Mr. Mahathir is a well-known vituperator. He has no reserve when speaking ill of the Western world, criticizing international financier George Soros and other Jewish investors for manipulating the Asian financial crisis in 1997. Thanks to his candid speech, he has earned the embarrassing nickname “IBM,” standing for “international big mouth.”
Days before his resignation, he made yet more headlines. When Islamic leaders met last week at the Organization of the Islamic Conference summit, Mr. Mahathir said, “Today, the Jews rule the world by proxy. They get others to fight and die for them.” Naturally, his remarks angered the Western world. The European Union almost adopted a declaration condemning his comment at its summit meeting. Instead, Italian Prime Minister Silvio Berlusconi, among others, held a news conferences denouncing Mr. Mahathir’s controversial remarks. U.S. President George W. Bush was equally displeased, and when the two met at the Asia Pacific Economic Cooperation summit days later, he told Mr. Mahathir that the Jewish remark was “wrong and divisive.”

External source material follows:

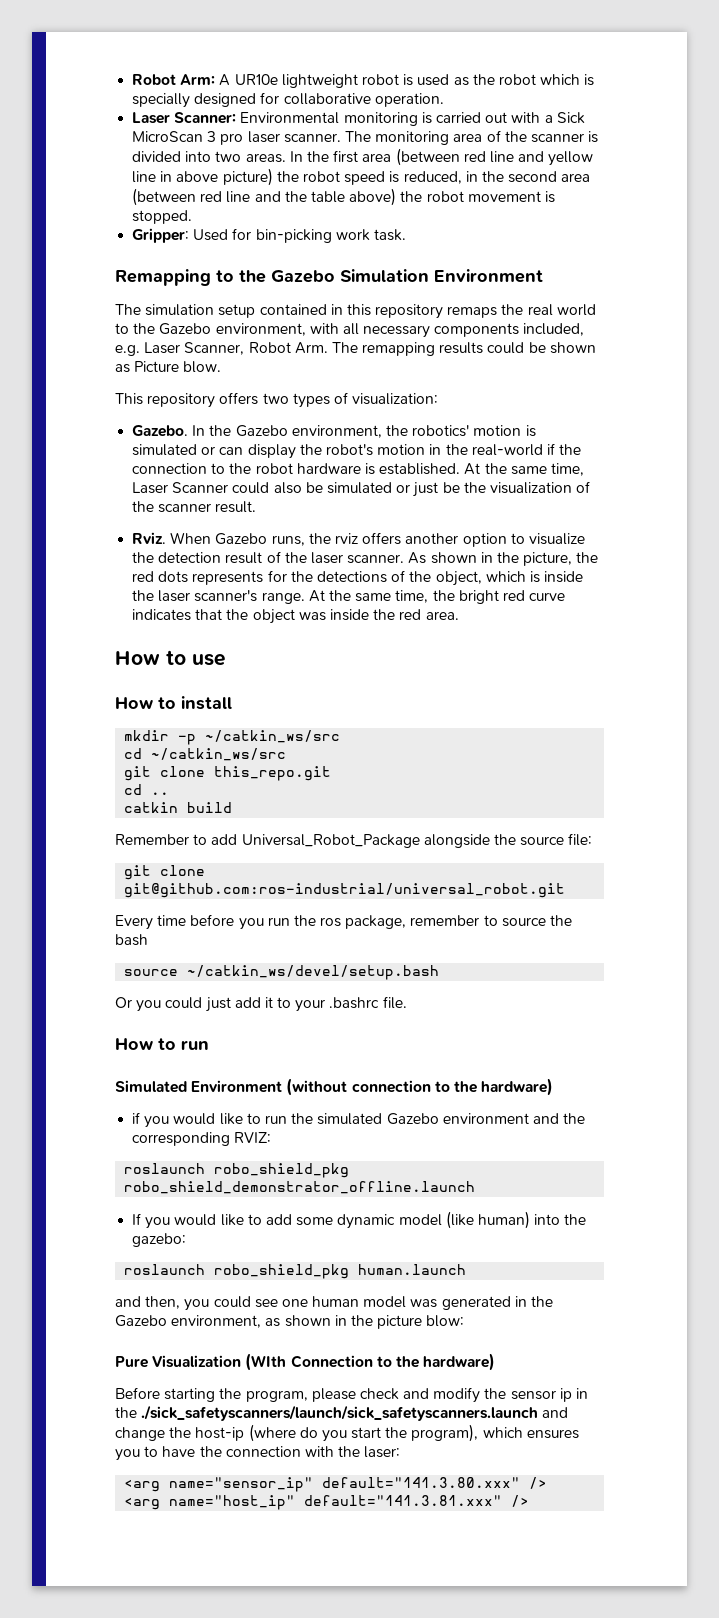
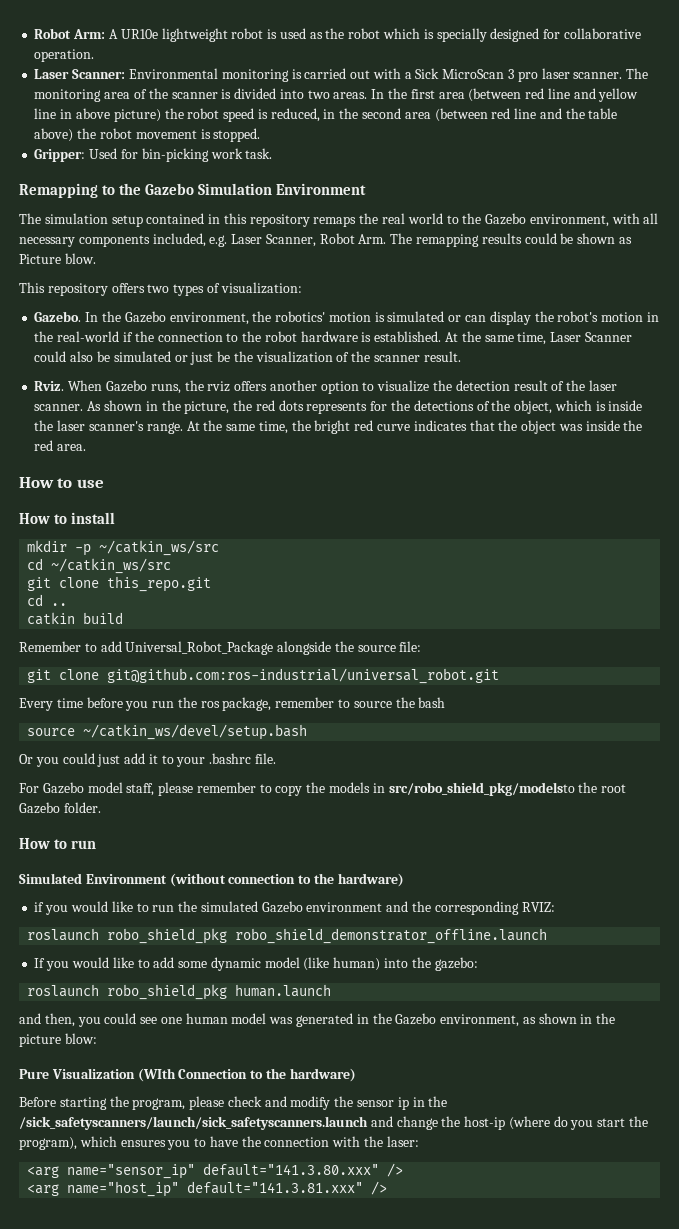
(407, 1002) none -> [19,782,627,796] [19,802,101,814] // For Gazebo model staff, please remember to copy the models in src/robo_shield_pkg/modelsto the root Gazebo folder.
[141,1405,539,1421] ./sick_safetyscanners/launch/sick_safetyscanners.launch -> [19,1116,368,1130] /sick_safetyscanners/launch/sick_safetyscanners.launch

Mr. Mahathir and his record have gotten mixed reviews. The International Herald Tribune recognized his efforts in “fighting religious fundamentalism and preaching tolerance and multiculturalism.” On the other hand, he is criticized as fancying himself to represent Asia and Islam while oppressing freedom of speech and human rights in his country.
But with a clear and consistent vision, he successfully transformed Malaysia into a modern state. As a leader, he might have been more authoritarian than democratic, but his achievements and contributions to the country are undisputable. He has passion and vision.
by Lee Se-jung
The writer is a deputy business news editor of the JoongAng Ilbo.